Briquilimab was well-tolerated in the study, with no dose limiting toxicities observed. Safety observations potentially related to KIT blockade were infrequent and generally limited to low grade events, none of which resulted in discontinuations or dose delays and the majority of which resolved during repeat dosing.
BEACON Cohort 8 & Cohort 9 Internal Investigation Concluded
Jasper announced the completion of its internal investigation into the anomalous lack of clinical response observed in the July 2025 BEACON data for cohort 8 (240mg Q8W) and cohort 9 (240mg/180mg Q8W), where no US patients (n=10) achieved Complete Response or Well Controlled UAS7 by week 12. In response, Jasper’s internal investigation included:
- switching all US patients to a new lot of drug product for the remainder of their doses on study to determine if drug product played a role,
- a comprehensive review of all manufacturing records, drug handling, site training/ logs and data handling,
- recovery and testing by Jasper and independent labs of drug product samples from across the supply chain,
- a review of all US sites and all US patients, including protocol adherence patient medical histories, patient screening and all pharmacokinetics, pharmacodynamics and efficacy data, and
- assembling a KOL panel to review the internal investigation findings, including full patient dossiers, which provided its input and conclusions from the findings.

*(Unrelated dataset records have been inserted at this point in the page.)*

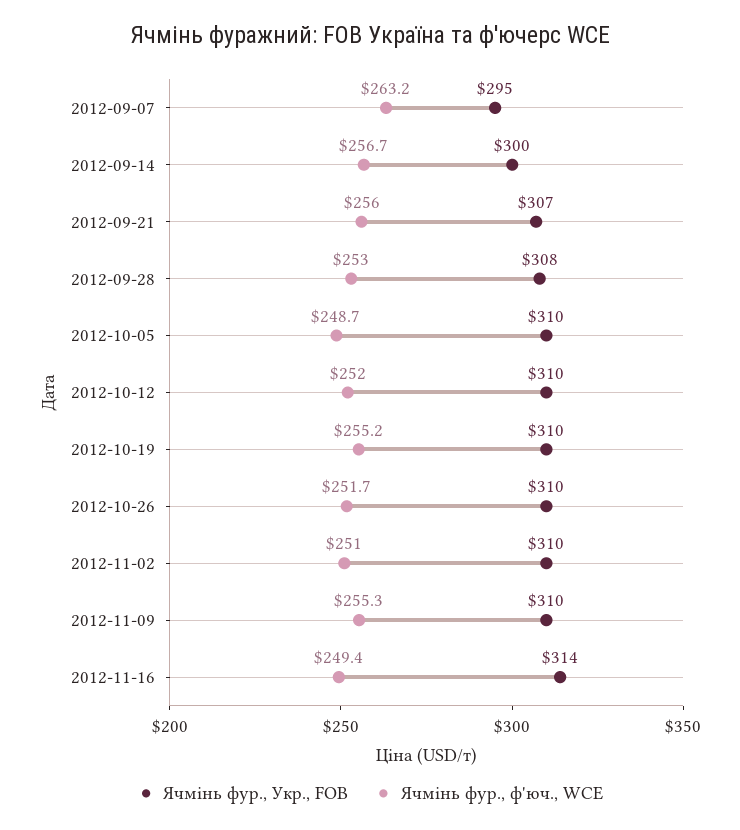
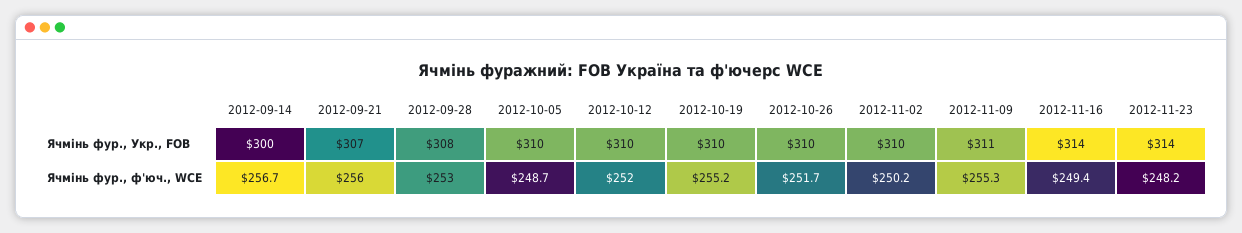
Ячмінь фур., Укр., FOB, 2012-09-07: 295 -> none
Ячмінь фур., ф'юч., WCE, 2012-09-07: 263.2 -> none
Ячмінь фур., ф'юч., WCE, 2012-11-02: 251 -> 250.2
Ячмінь фур., Укр., FOB, 2012-11-09: 310 -> 311
Ячмінь фур., Укр., FOB, 2012-11-23: none -> 314
Ячмінь фур., ф'юч., WCE, 2012-11-23: none -> 248.2

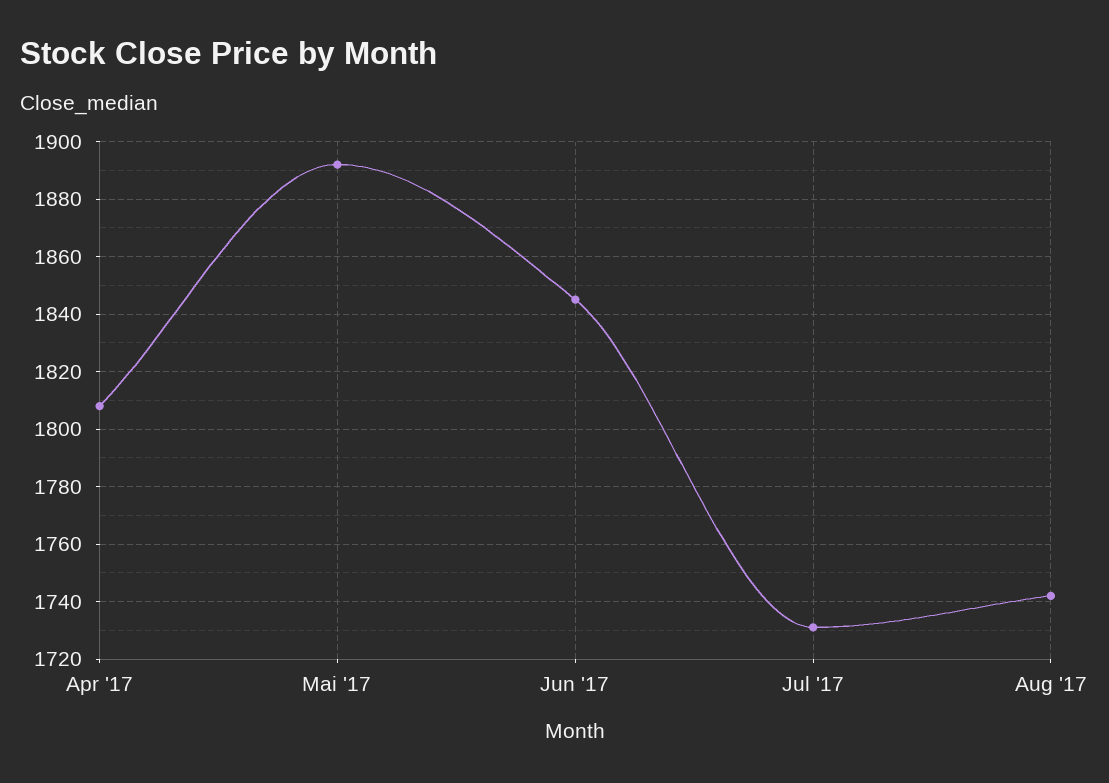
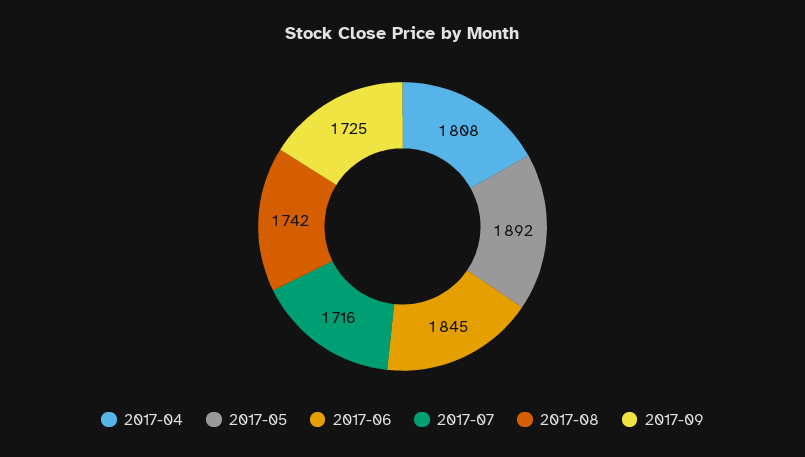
Jul '17: 1730 -> 1716
2017-09: none -> 1725

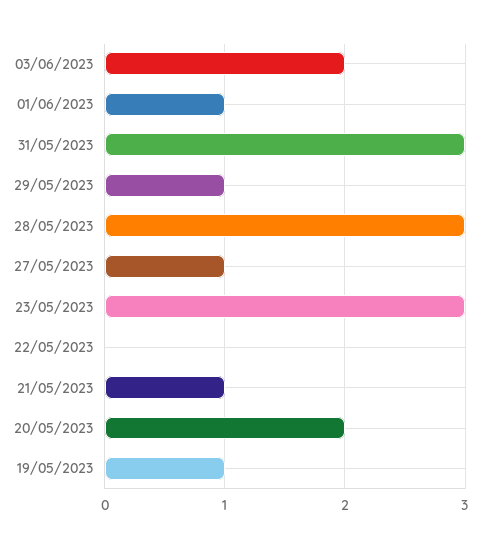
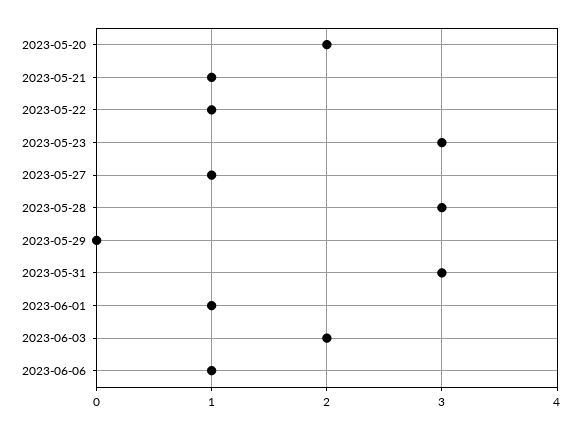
29/05/2023: 1 -> 0
22/05/2023: 0 -> 1
19/05/2023: 1 -> none
2023-06-06: none -> 1

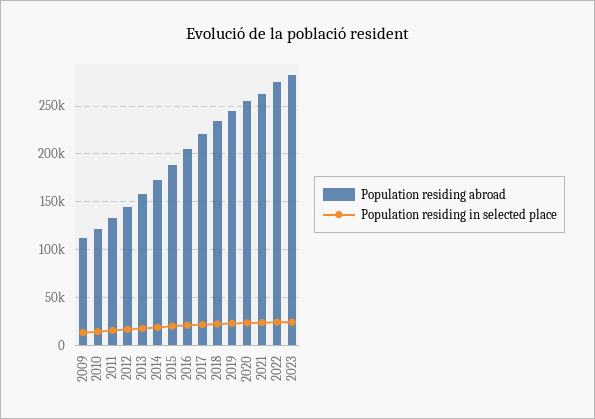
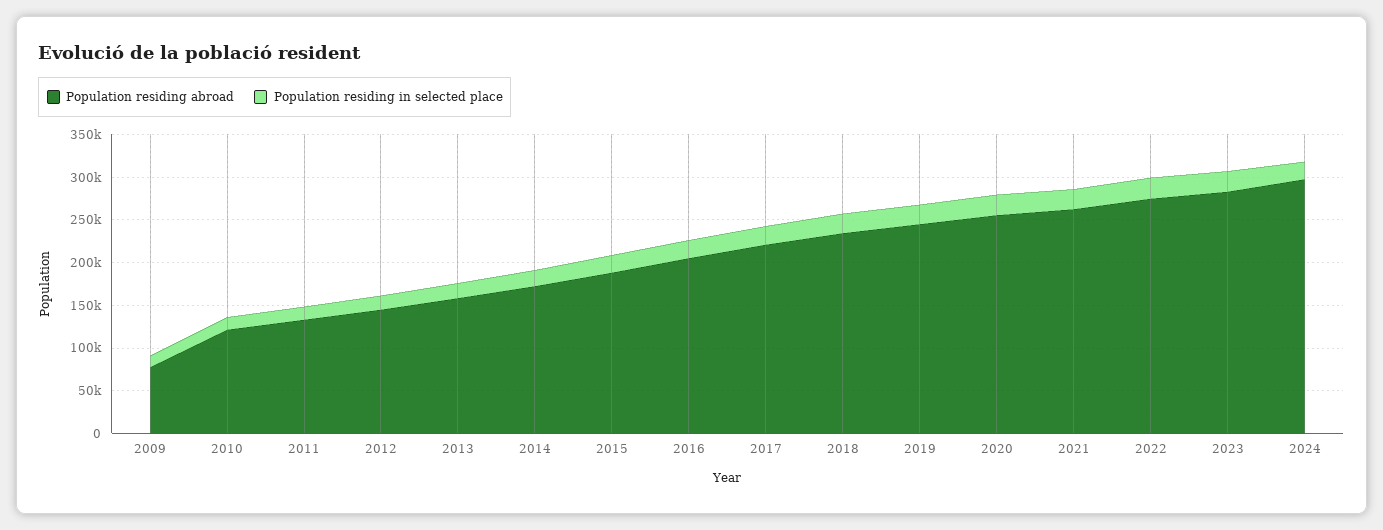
Population residing abroad, 2009: 110000 -> 80000
Population residing abroad, 2024: none -> 300000
Population residing in selected place, 2024: none -> 20000

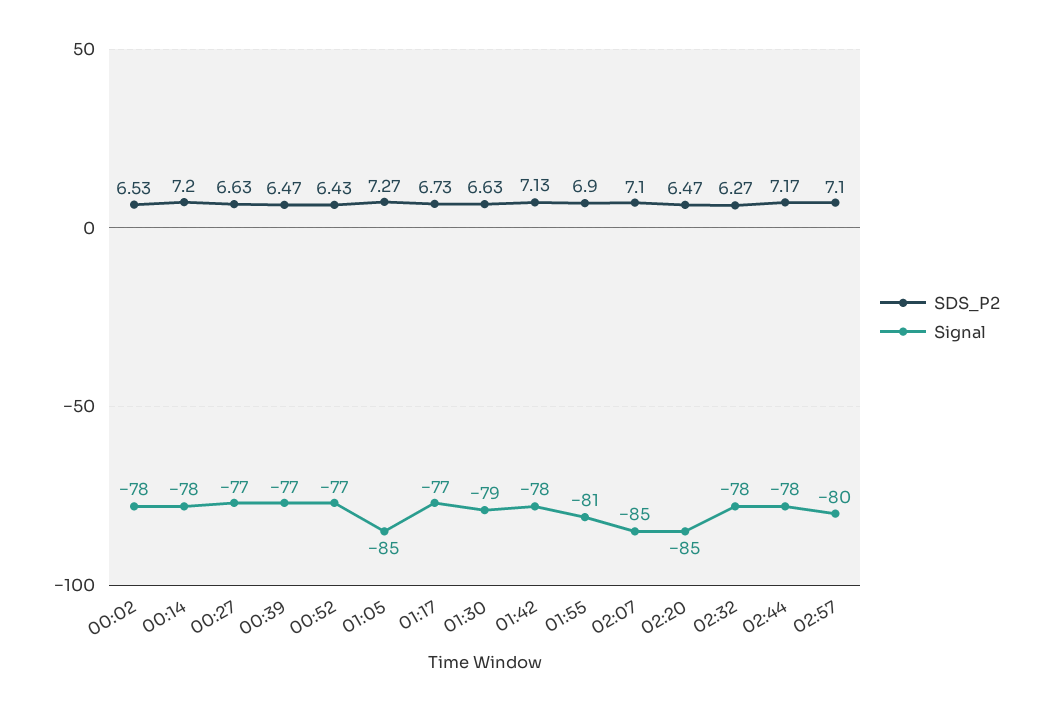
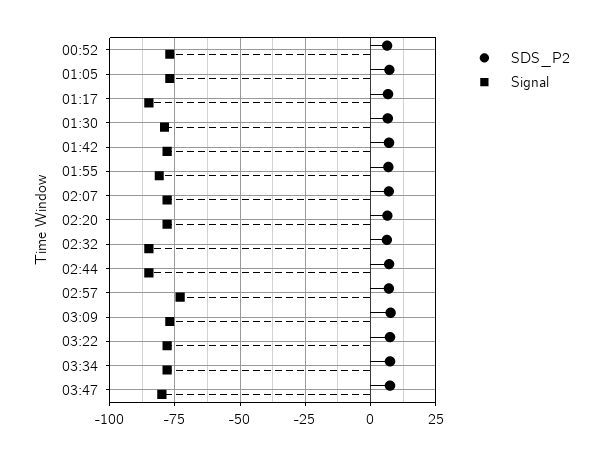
SDS_P2, 00:02: 6.53 -> none
Signal, 00:02: -78 -> none
SDS_P2, 00:14: 7.2 -> none
Signal, 00:14: -78 -> none
SDS_P2, 00:27: 6.63 -> none
Signal, 00:27: -77 -> none
SDS_P2, 00:39: 6.47 -> none
Signal, 00:39: -77 -> none
Signal, 01:05: -85 -> -77.5
Signal, 01:17: -77 -> -85
Signal, 02:07: -85 -> -77.5
Signal, 02:20: -85 -> -77.5
Signal, 02:32: -78 -> -85
Signal, 02:44: -78 -> -85
Signal, 02:57: -80 -> -72.5
SDS_P2, 03:09: none -> 7.5
Signal, 03:09: none -> -77.5
SDS_P2, 03:22: none -> 7.5
Signal, 03:22: none -> -77.5
SDS_P2, 03:34: none -> 7.5
Signal, 03:34: none -> -77.5
SDS_P2, 03:47: none -> 7.5
Signal, 03:47: none -> -80

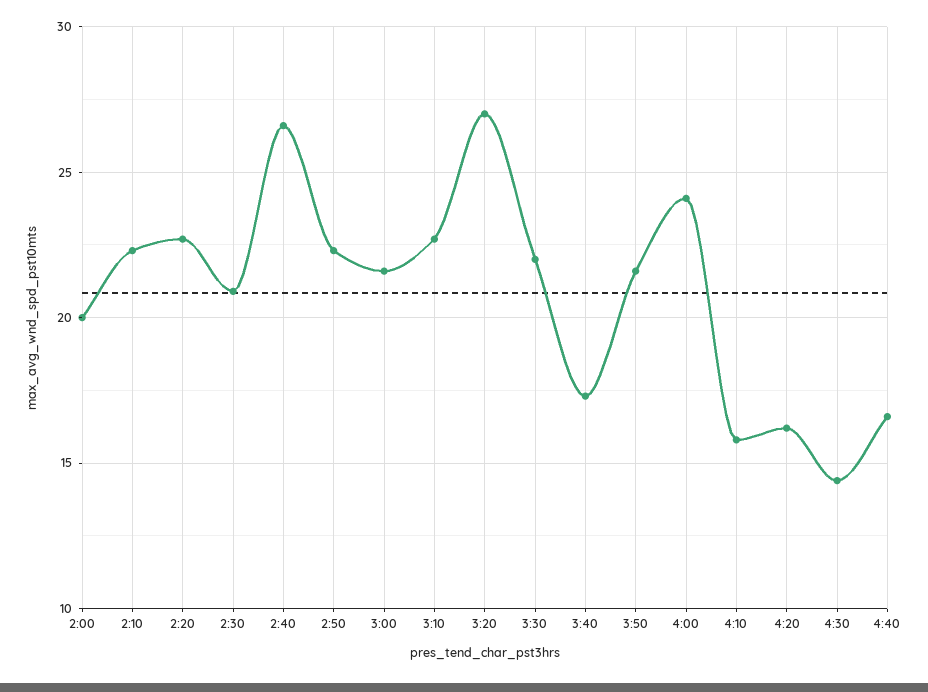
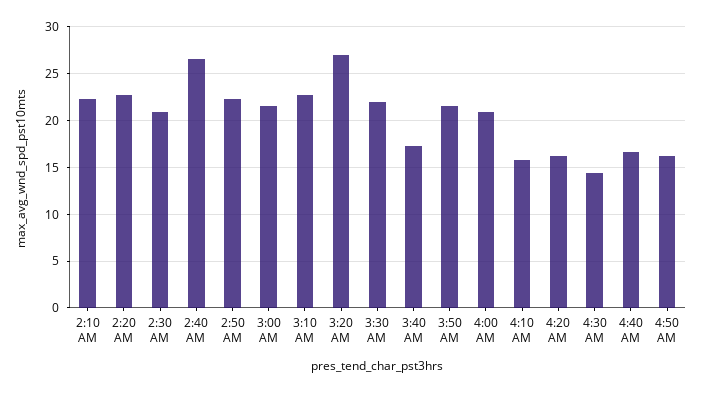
2:00: 20 -> none
4:00: 24 -> 21
4:50 AM: none -> 16

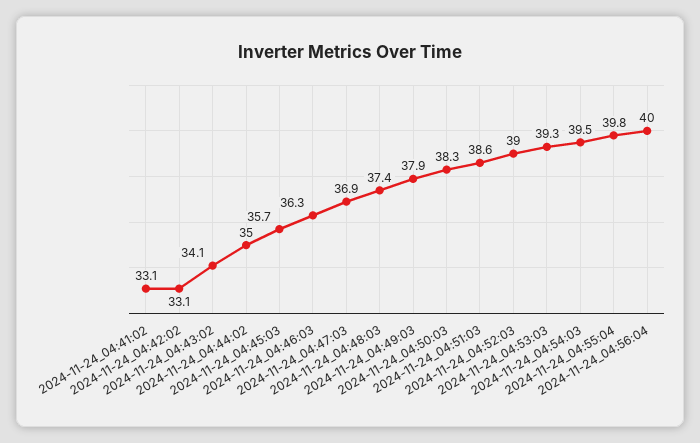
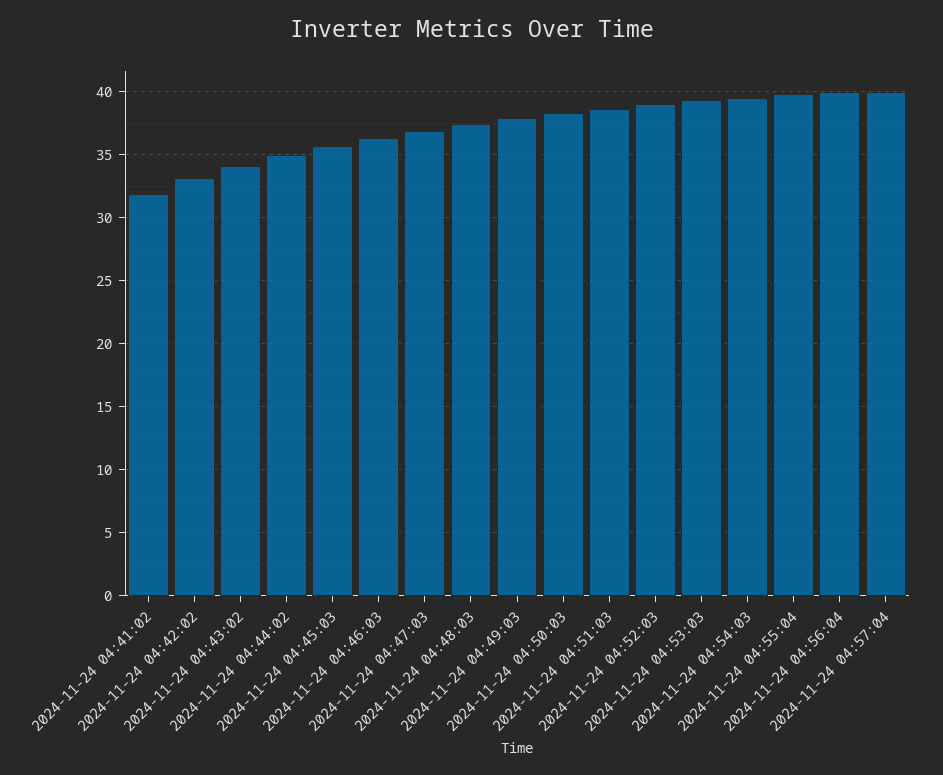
2024-11-24_04:41:02: 33.1 -> 32
2024-11-24 04:57:04: none -> 40

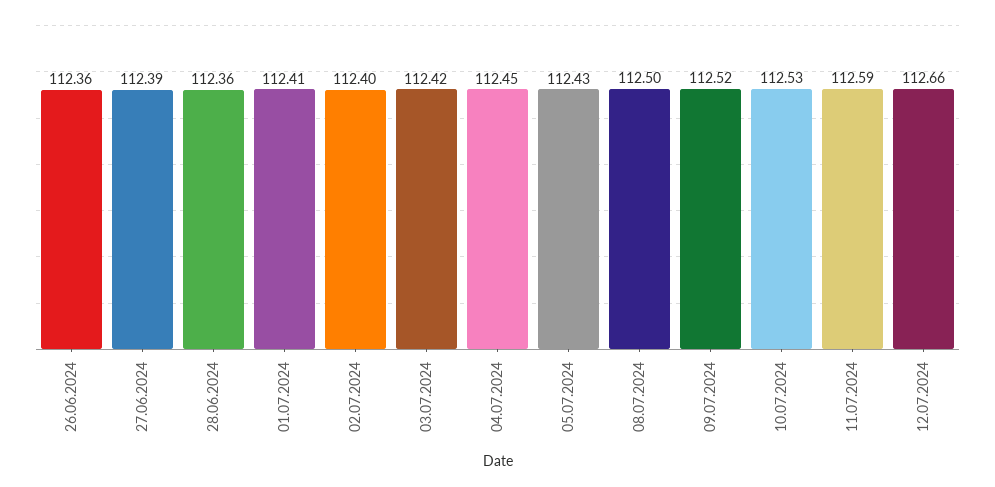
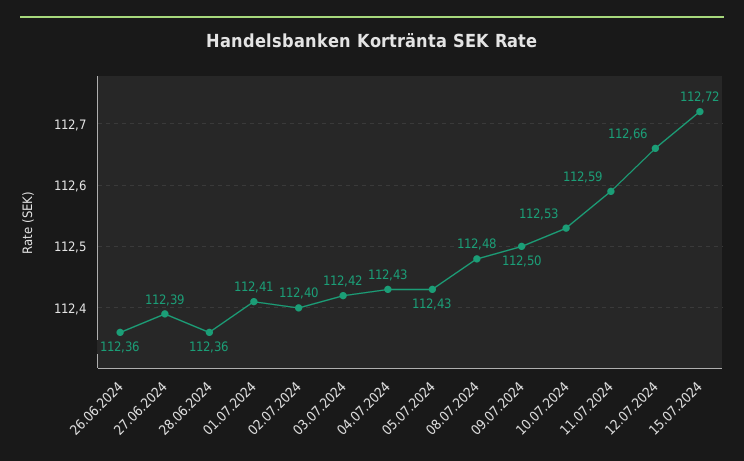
04.07.2024: 112.45 -> 112.43
08.07.2024: 112.5 -> 112.48
09.07.2024: 112.52 -> 112.5
15.07.2024: none -> 112.72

The investigation has been completed, and based on the work completed, the additional data from subsequent dosing of the US patients and input from the KOL panel, Jasper has concluded that the unexpected lack of efficacy observed in the US patients was not the result of any issues with drug product, but rather appears to be the result of patient selection issues, specifically the fact that it appears that 9 of the 10 patients did not have CSU as their disease did not appear to be mast-cell driven. This is specifically evidenced by the fact that 8 of the 9 patients continued to demonstrate consistent pharmacodynamic responses despite no improvement in UAS7 scores.
“I commend the Jasper team for the professional manner in which they managed the anomalous results received in July, by promptly notifying clinical sites and conducting a thorough investigation into the root cause,” said Martin Metz, M.D., Professor of Dermatology and Allergy Charité – Universitätsmedizin Berlin and member of the KOL panel. “While it appears that 9 of the 10 patients enrolled in the US sites likely did not have mast cell-driven CSU, their data still provide valuable insights into the pharmacodynamics and the safety profile of briquilimab. I’m very encouraged with the overall profile of briquilimab to date, and I look forward to seeing additional data in early 2026.”
“We are very pleased to be able to close out our internal investigation of the anomalous results seen in the BEACON data released in July and very grateful to Dr. Metz and the other KOLs who supported the rapid completion of this effort,” said Ronald Martell, President and Chief Executive Officer of Jasper. “Going forward, we are confident that the learnings from this investigation and the recommendations from our KOLs will help us minimize the enrollment of patients that may not have mast cell-driven disease. Most importantly, we are very pleased that the internal investigation demonstrated that there were no issues with the drug product utilized in the study, and we are looking forward to the last wave of BEACON data expected in Q1 2026 that will enable us to select final doses for the Phase 2b CSU study, planned to commence mid-2026.”
Conference Call / Webinar
Jasper will host a conference call and webinar today at 8:00 a.m. ET, including remarks from Dr. Martin Metz, M.D., Professor of Dermatology and Allergy Charité – Universitätsmedizin Berlin and the principal European investigator on the BEACON study. A live question and answer session with management will follow the formal presentation. A link to the webinar, including presentation slides, can be found here.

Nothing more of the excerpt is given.